Mit einem amtlich beglaubigten Dokument, beispielsweise dem Personalausweis, kann jede Person ihre Identität nachweisen. Das ist im Alltag unabdingbar. Wer ein Konto eröffnen, eine Grenzkontrolle passieren oder ein Auto mieten möchte, muss die eigene Identität per Ausweis bestätigen. Verschiedene Sicherheitstechniken schützen die Dokumente vor Fälschung. Was jedoch in der analogen Welt bewährt funktioniert, steht in der digitalen Welt noch auf wackligen Beinen.

Auch in der digitalen Welt setzen viele Anwendungen eine Identifikation voraus. Bei Überweisungen, Online-Käufen oder dem Einloggen in E-Mail-Accounts müssen sich Nutzer in unterschiedlichen Verfahren authentifizieren. Auch diese Verfahren nutzen bestimmte Mechanismen, analog zum Personalausweis, die einer einzigen Person individuelle Attribute zuordnen. Die Verbindung von Benutzername und Passwort ist ein solches Verfahren, bei dem der Benutzername eine Person beschreibt, die sich mit dem Passwort eindeutig authentifiziert. Das System ordnet das korrekte Passwort der Person zu und authentifiziert sie dadurch. Solche digitalen Verfahren zum Nachweis der eigenen Identität heißen auch digitale Identitäten.


Diese sind grundsätzlich praktikabel, wenn keine groben Sicherheitsmängel vorliegen. Das Problem: Je mehr Anwendungen im Internet genutzt werden, desto größer der digitale Fingerabdruck. Das belegen Zahlen des Project Syndicate einer Non-Profit-Nachrichtenplattform. Jede E-Mail-Adresse ist demnach durchschnittlich mit 90 Online-Konten verknüpft, wobei sich dieser Wert alle fünf Jahre verdoppelt. Bei einer solchen Menge kann man schon mal den Überblick verlieren. Folglich betrifft ein Drittel aller Anrufe bei Banken verlorene oder vergessene Kennwörter. Indem sich jeder Person eine digitale Identität zuordnen lässt, die einheitlichen Standards unterliegt, ließe sich dieses Problem lösen.

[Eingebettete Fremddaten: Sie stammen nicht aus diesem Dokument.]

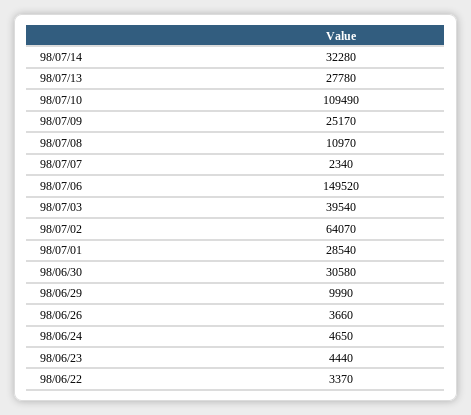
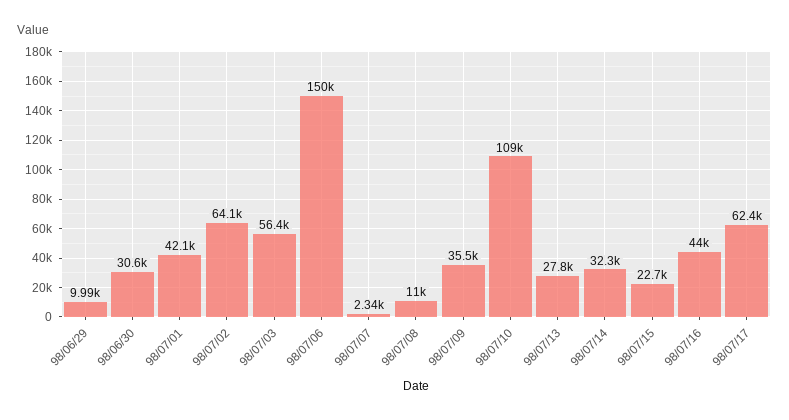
98/07/09: 25170 -> 35500
98/07/03: 39540 -> 56400
98/07/01: 28540 -> 42100
98/06/26: 3660 -> none
98/06/24: 4650 -> none
98/06/23: 4440 -> none
98/06/22: 3370 -> none
98/07/15: none -> 22700
98/07/16: none -> 44000
98/07/17: none -> 62400

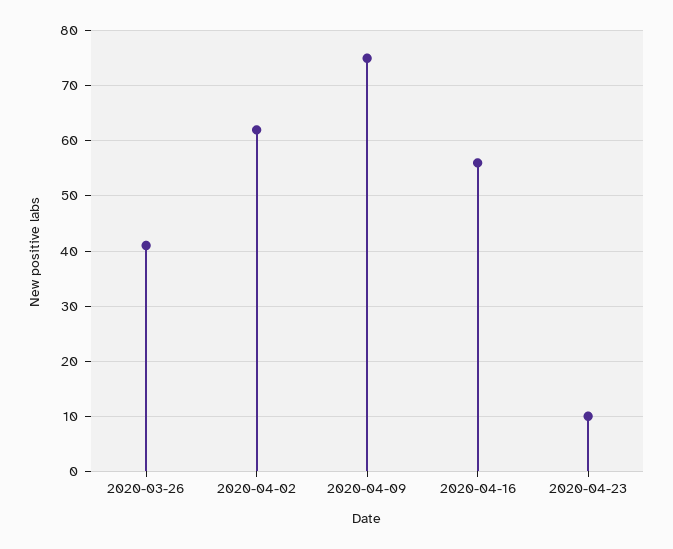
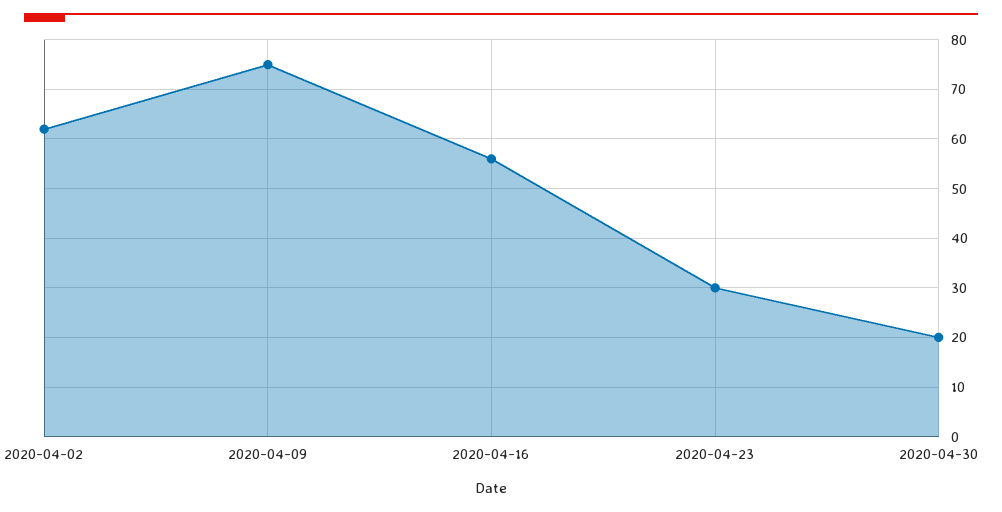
2020-03-26: 40 -> none
2020-04-23: 10 -> 30
2020-04-30: none -> 20

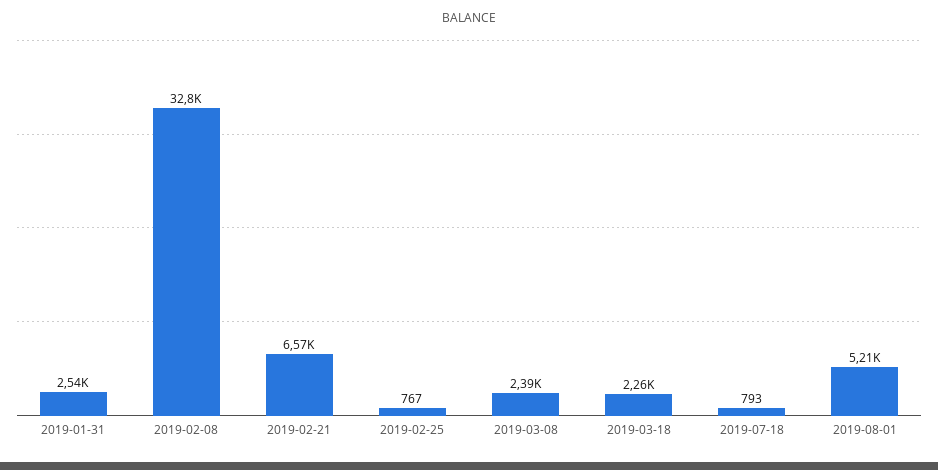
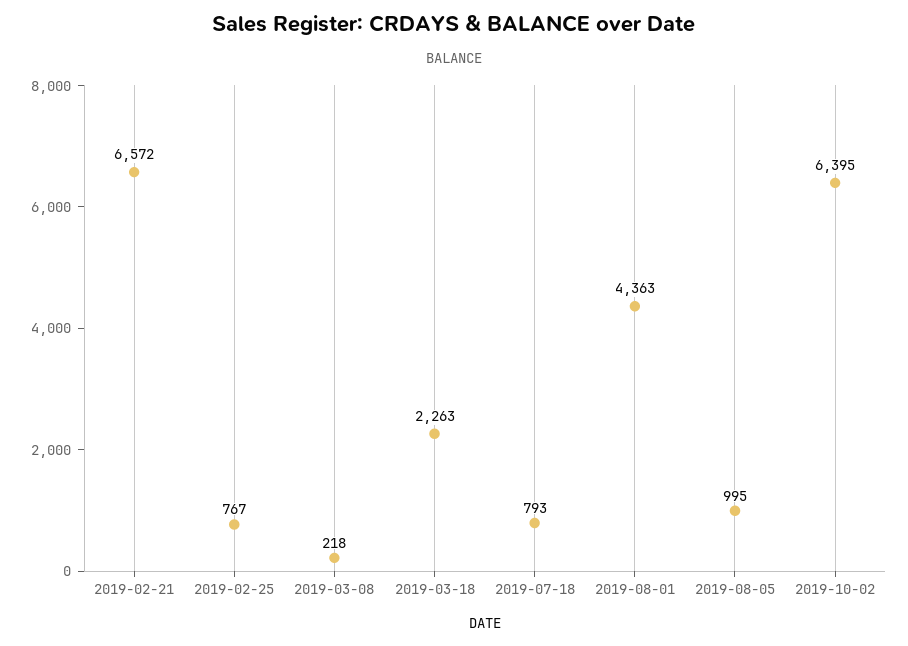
2019-01-31: 2540 -> none
2019-02-08: 32800 -> none
2019-03-08: 2390 -> 218
2019-08-01: 5210 -> 4363
2019-08-05: none -> 995
2019-10-02: none -> 6395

Schaufenster Sichere Digitale Identitäten

Mit dem „Schaufenster Sichere Digitale Identitäten“ sollen deutsche eIDAS-Lösungen entwickelt und erprobt werden, die zugleich nutzerfreundlich, sicher und für wirtschaftliche Anwendungen geeignet sind. Die eIDAS-Verordnung enthält zwar bereits verbindliche, europaweit geltende Regelungen in den Bereichen „Elektronische Identifizierung“ und „Elektronische Vertrauensdienste“ und soll einheitliche Rahmenbedingungen für die grenzüberschreitende Nutzung elektronischer Identifikationen schaffen. Trotzdem hat sich keine der bislang existierenden ID-Lösungen für eine breite Anwendung angeboten.

Dies soll der Innovationswettbewerb „Schaufenster Sichere Digitale Identitäten“ erreichen. Bei dem Wettbewerb können Kommunen mit Tech-Unternehmen ihre Projektskizzen gemeinsam entwickeln und bis zum 10. Januar 2020 einreichen. Die Umsetzungen sollen in alltäglichen Anwendungsfällen geprüft werden. Der Wettbewerb läuft bereits seit dem 18. Oktober und lockt mit einem profitablen Gewinn: Den drei vielversprechendsten Projekten winkt ein Fördergeld von je 15 Millionen Euro.